## Instructions to follow:
Please return every record exactly as written, leaving out the pictures.
─── Given entries ───
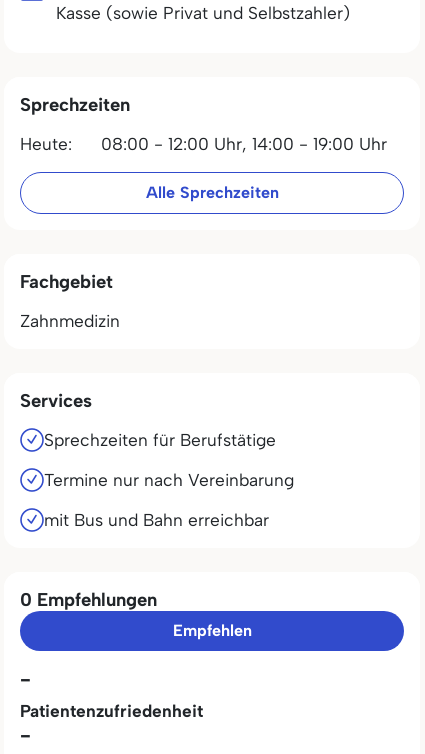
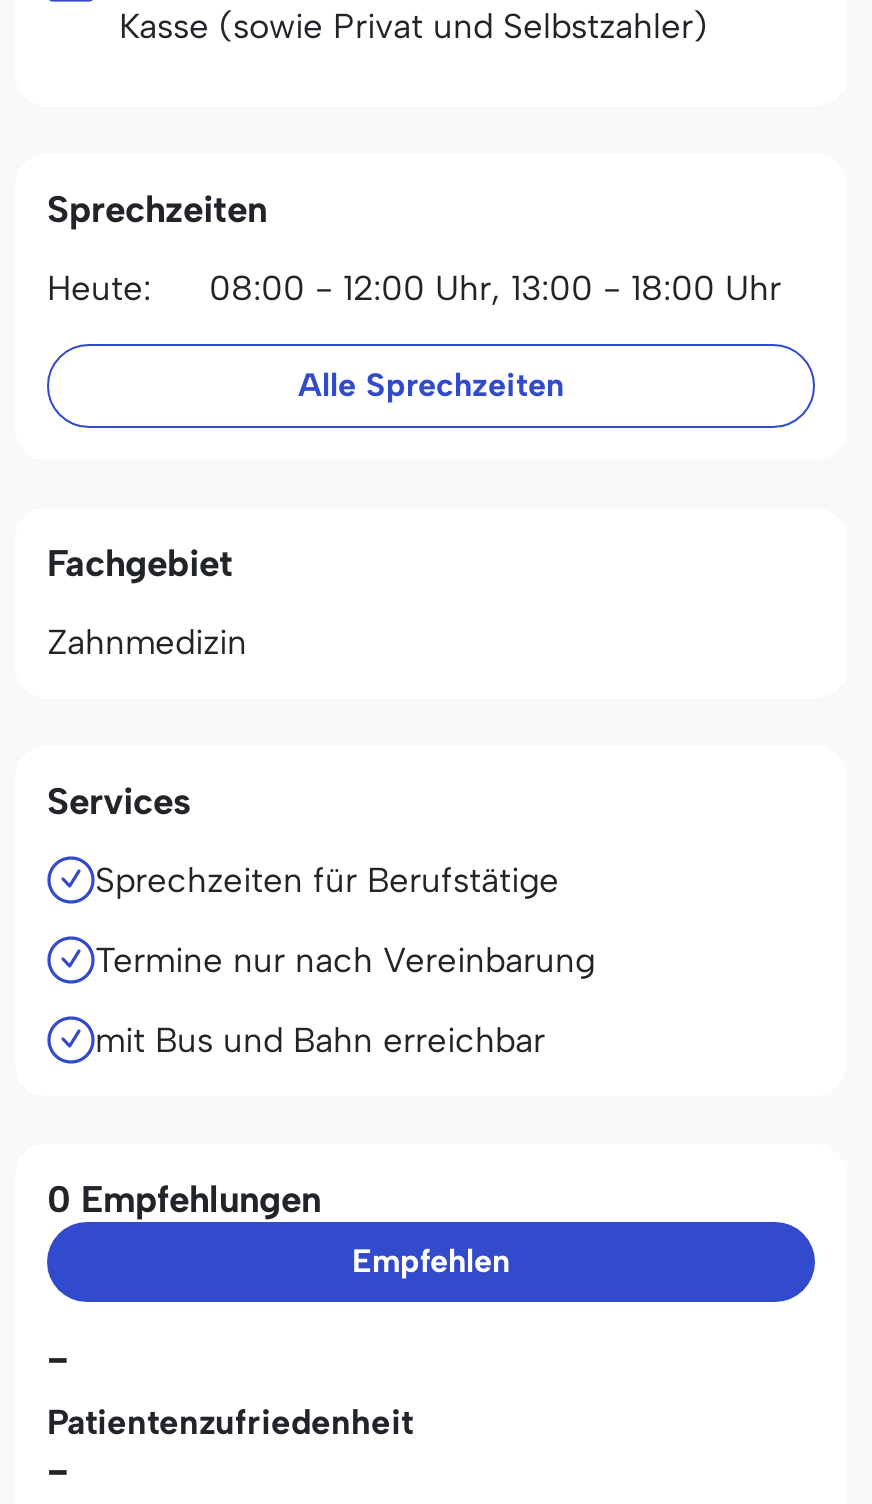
[20,134,387,154] Heute: 08:00 - 12:00 Uhr, 14:00 - 19:00 Uhr -> [47,268,781,308] Heute: 08:00 - 12:00 Uhr, 13:00 - 18:00 Uhr

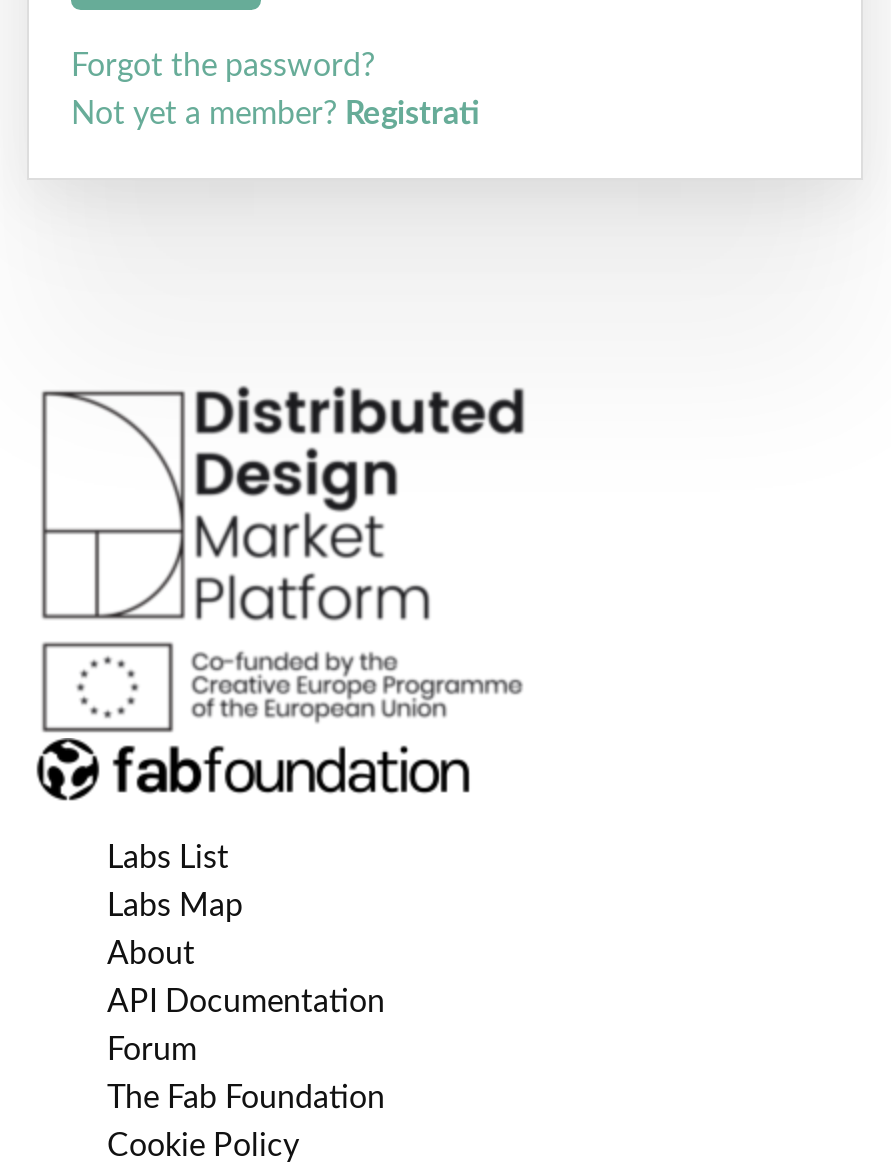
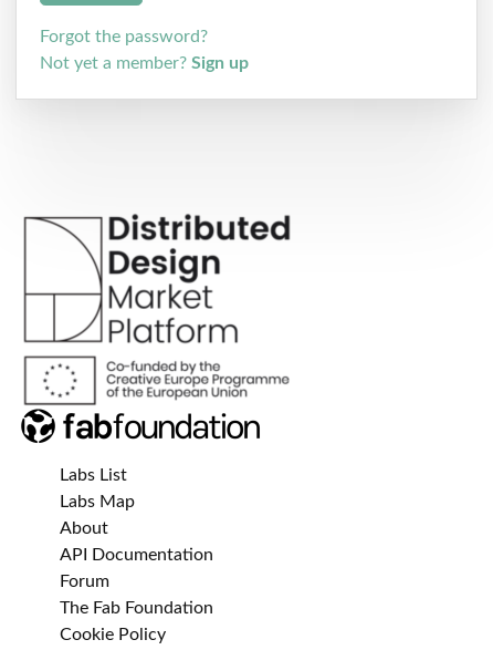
[71,98,479,130] Not yet a member? Registrati -> [40,54,249,72] Not yet a member? Sign up

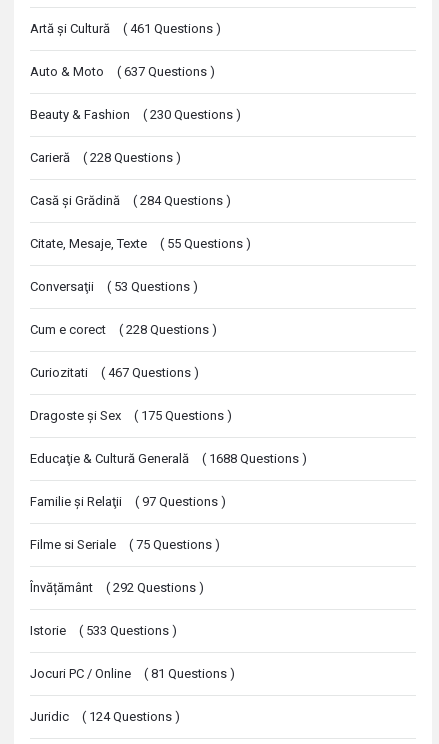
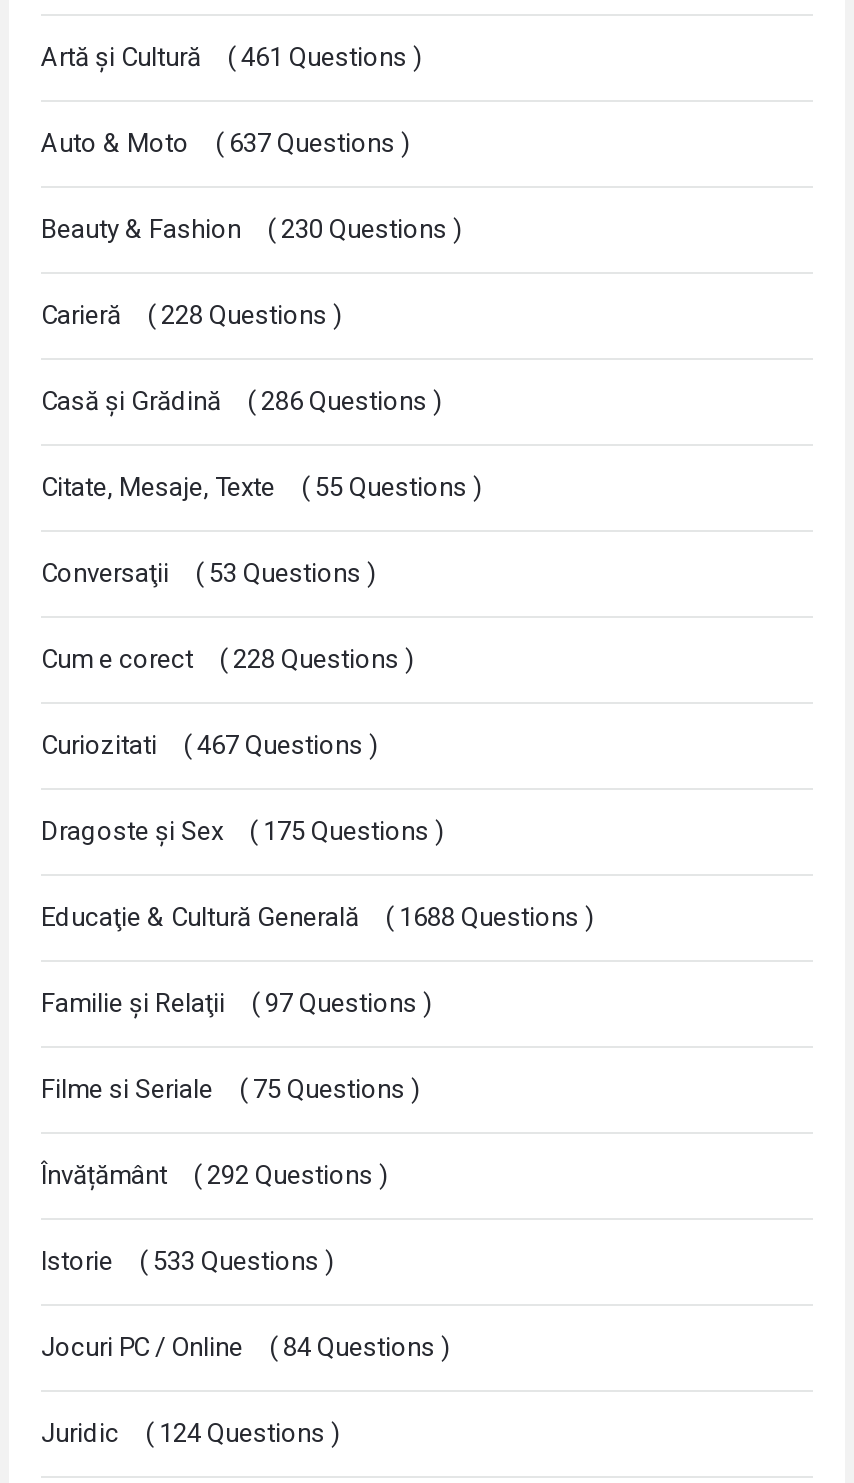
[30,193,231,208] Casă şi Grădină ( 284 Questions ) -> [41,386,443,416] Casă şi Grădină ( 286 Questions )
[30,666,235,681] Jocuri PC / Online ( 81 Questions ) -> [41,1332,451,1362] Jocuri PC / Online ( 84 Questions )

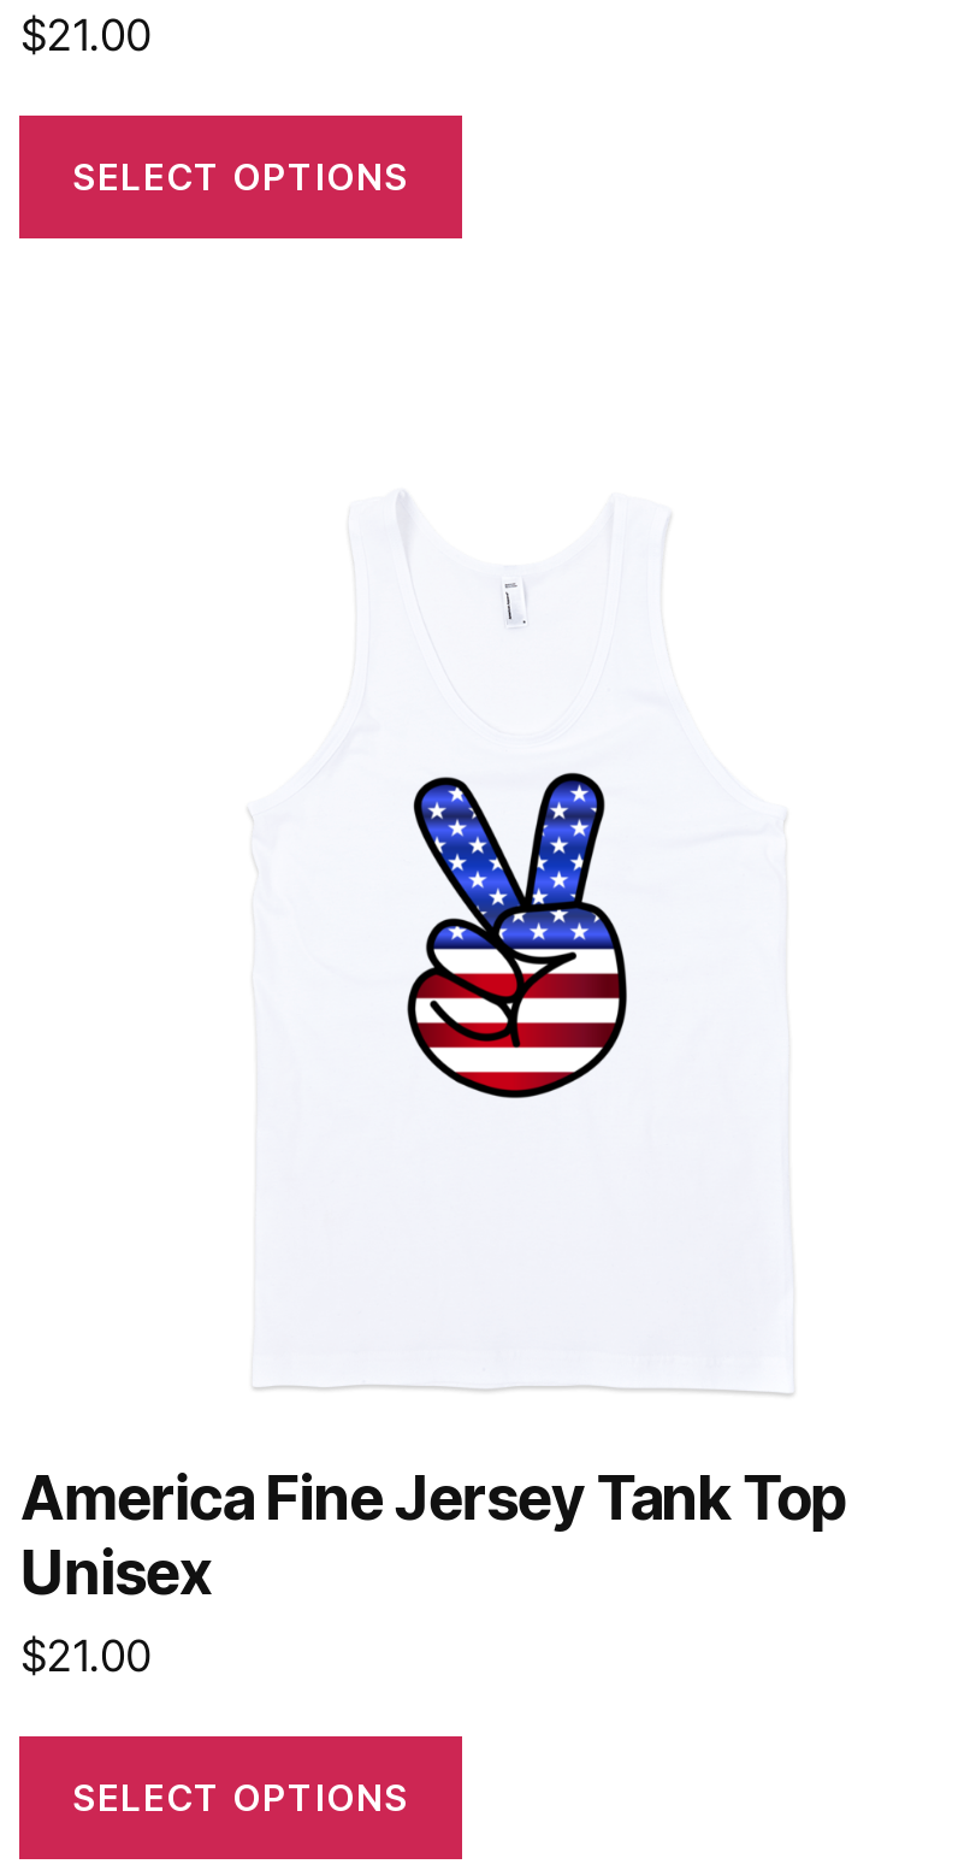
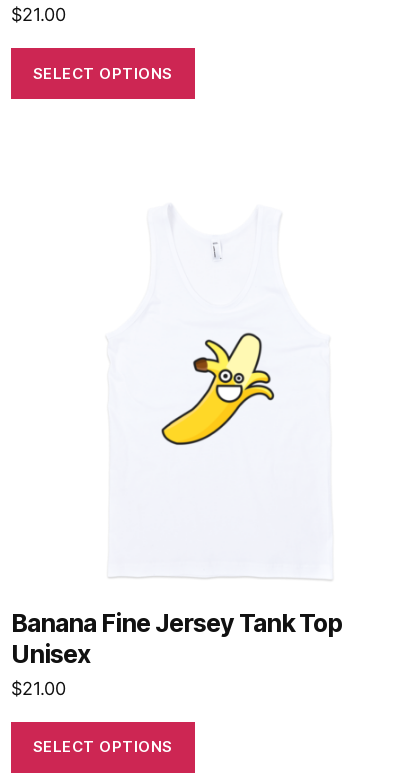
[383,771,652,1101] [image] -> [161,321,275,456] [image]
[20,1463,846,1536] America Fine Jersey Tank Top -> [11,608,342,638] Banana Fine Jersey Tank Top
───
## Result for this exercise:
[20,134,387,154] Heute: 08:00 - 12:00 Uhr, 14:00 - 19:00 Uhr -> [47,268,781,308] Heute: 08:00 - 12:00 Uhr, 13:00 - 18:00 Uhr

[71,98,479,130] Not yet a member? Registrati -> [40,54,249,72] Not yet a member? Sign up

[30,193,231,208] Casă şi Grădină ( 284 Questions ) -> [41,386,443,416] Casă şi Grădină ( 286 Questions )
[30,666,235,681] Jocuri PC / Online ( 81 Questions ) -> [41,1332,451,1362] Jocuri PC / Online ( 84 Questions )

[383,771,652,1101] [image] -> [161,321,275,456] [image]
[20,1463,846,1536] America Fine Jersey Tank Top -> [11,608,342,638] Banana Fine Jersey Tank Top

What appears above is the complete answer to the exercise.